**Task to complete:** Required from the data below: the exact lines starting at the line containing "138 | 贴息金额（元）: 38,076.44 -> 38,006.44" and ending at the line containing "平均值 | 贷款金额（万元）: 354.48 -> 466.62", with both ends kept and all pictures dropped.

──────────────────────────────

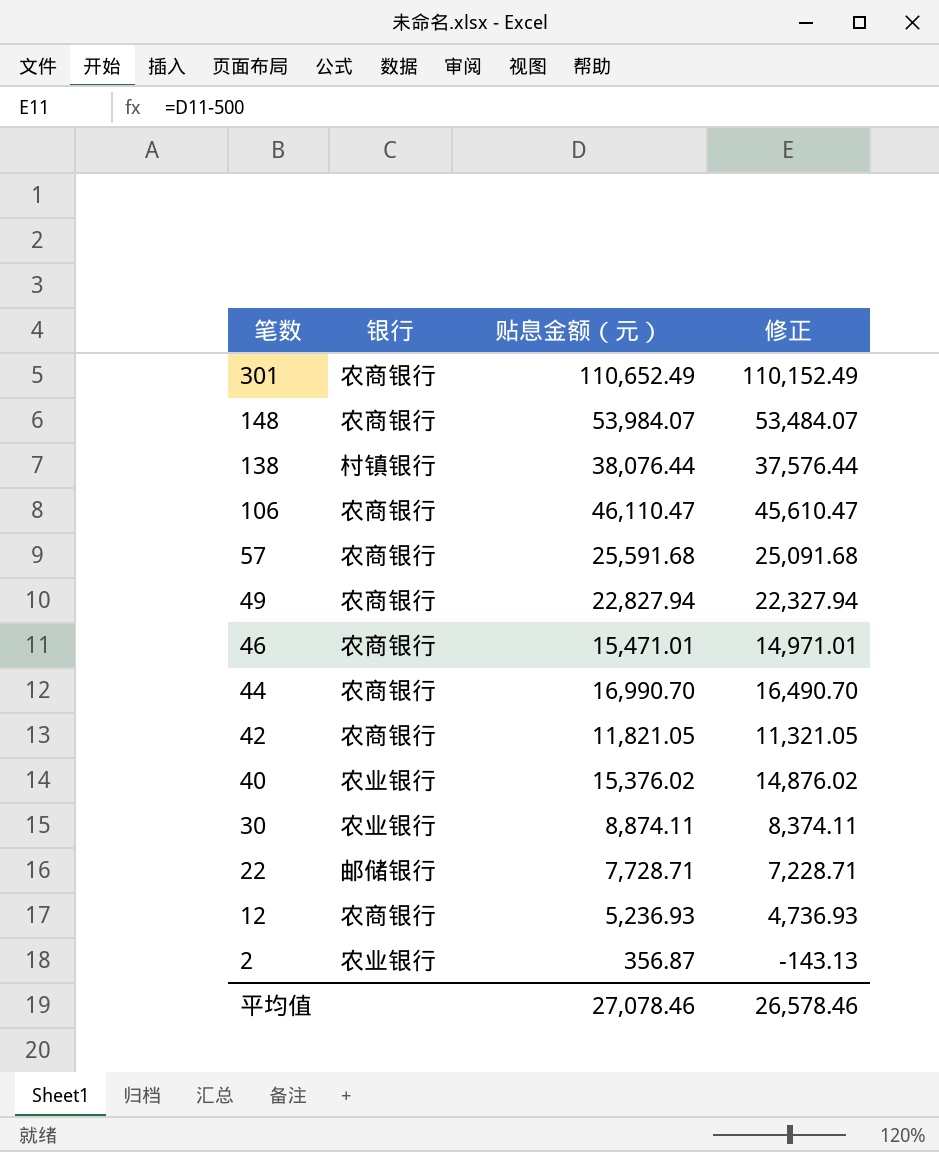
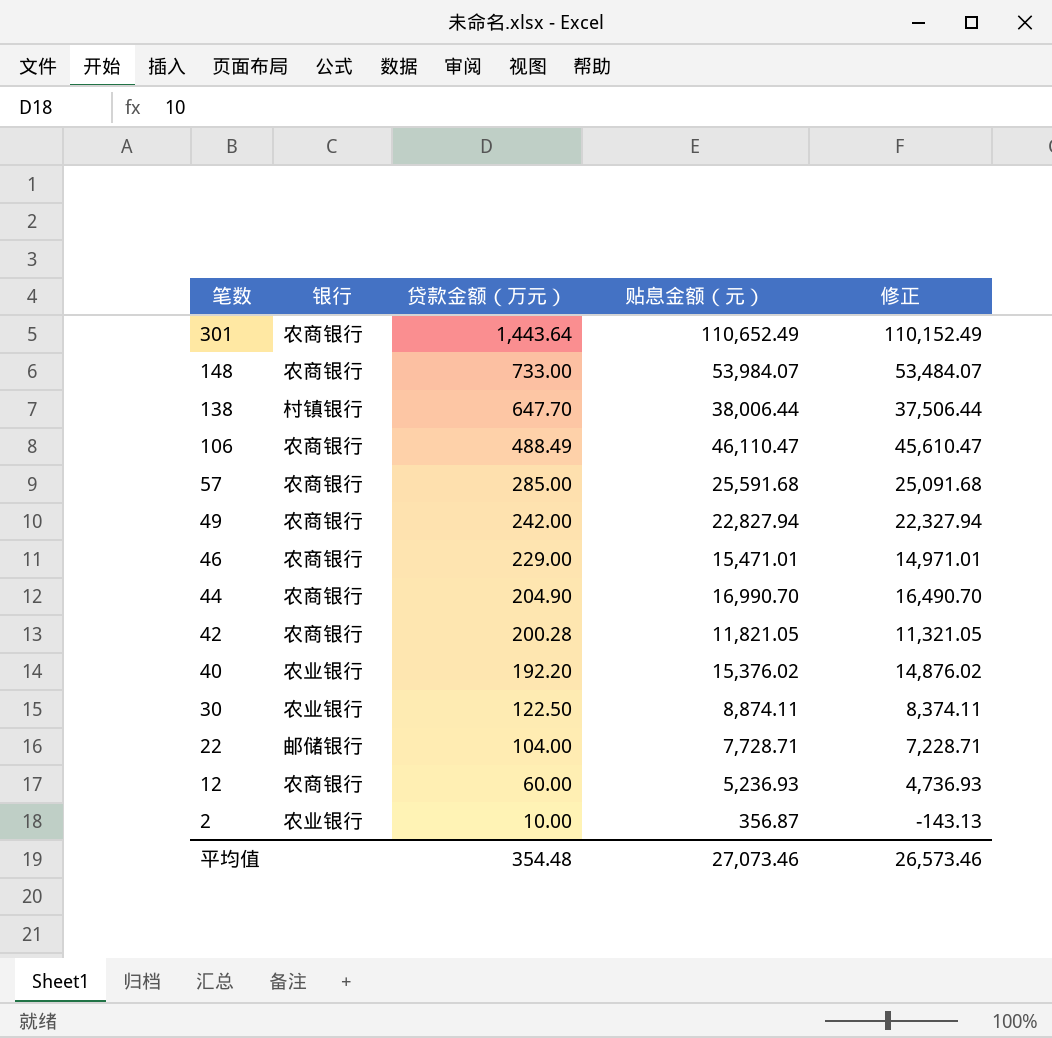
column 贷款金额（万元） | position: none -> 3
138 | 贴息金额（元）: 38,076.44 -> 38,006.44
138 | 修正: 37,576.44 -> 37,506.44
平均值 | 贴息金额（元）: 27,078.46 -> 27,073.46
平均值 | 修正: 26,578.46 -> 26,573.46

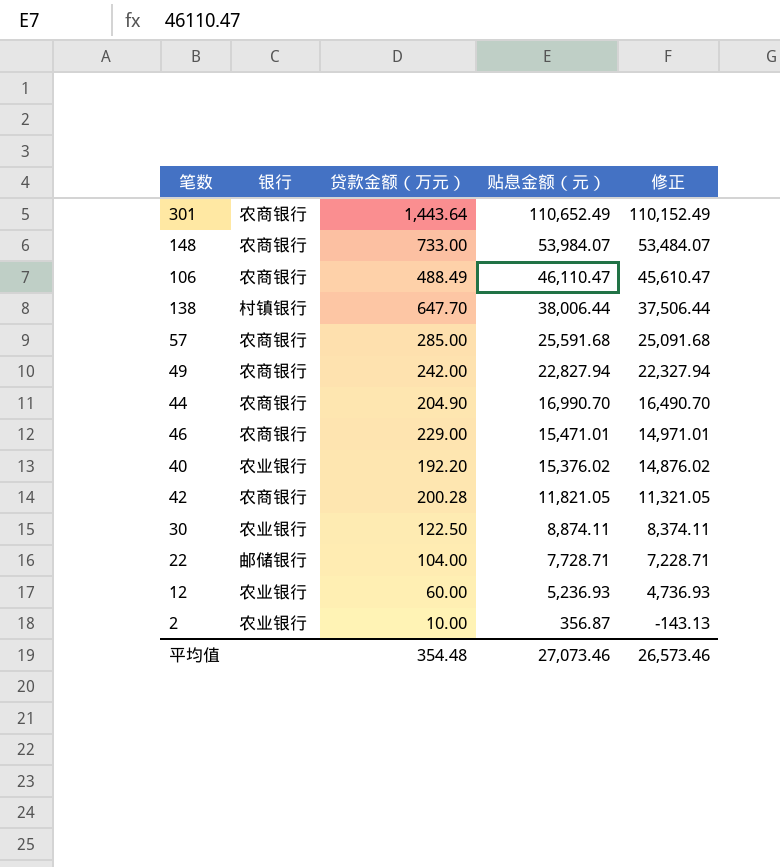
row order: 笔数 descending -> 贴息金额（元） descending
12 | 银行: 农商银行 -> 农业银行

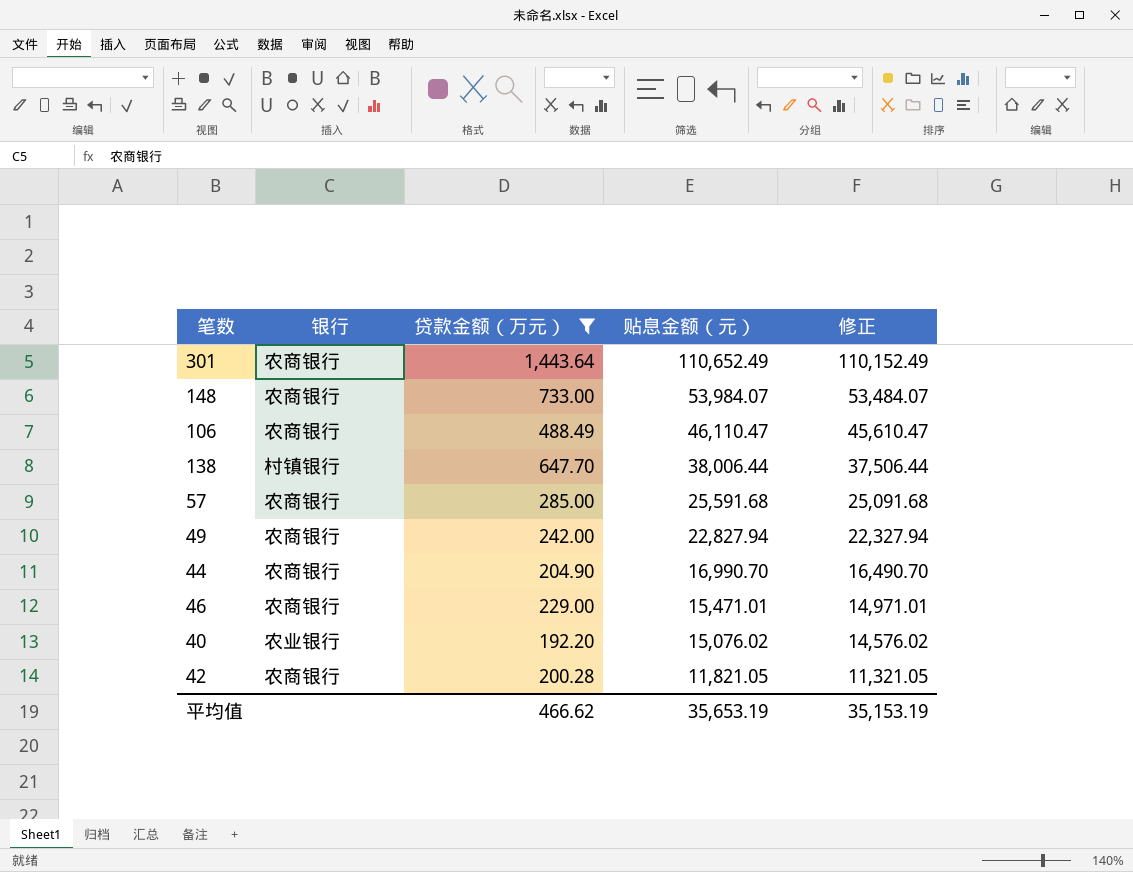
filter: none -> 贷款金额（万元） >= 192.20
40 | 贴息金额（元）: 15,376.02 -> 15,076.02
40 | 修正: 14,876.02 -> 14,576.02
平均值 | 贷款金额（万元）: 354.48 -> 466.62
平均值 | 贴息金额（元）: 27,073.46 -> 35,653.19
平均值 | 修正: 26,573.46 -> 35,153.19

──────────────────────────────

**Output for this exercise:**
138 | 贴息金额（元）: 38,076.44 -> 38,006.44
138 | 修正: 37,576.44 -> 37,506.44
平均值 | 贴息金额（元）: 27,078.46 -> 27,073.46
平均值 | 修正: 26,578.46 -> 26,573.46

row order: 笔数 descending -> 贴息金额（元） descending
12 | 银行: 农商银行 -> 农业银行

filter: none -> 贷款金额（万元） >= 192.20
40 | 贴息金额（元）: 15,376.02 -> 15,076.02
40 | 修正: 14,876.02 -> 14,576.02
平均值 | 贷款金额（万元）: 354.48 -> 466.62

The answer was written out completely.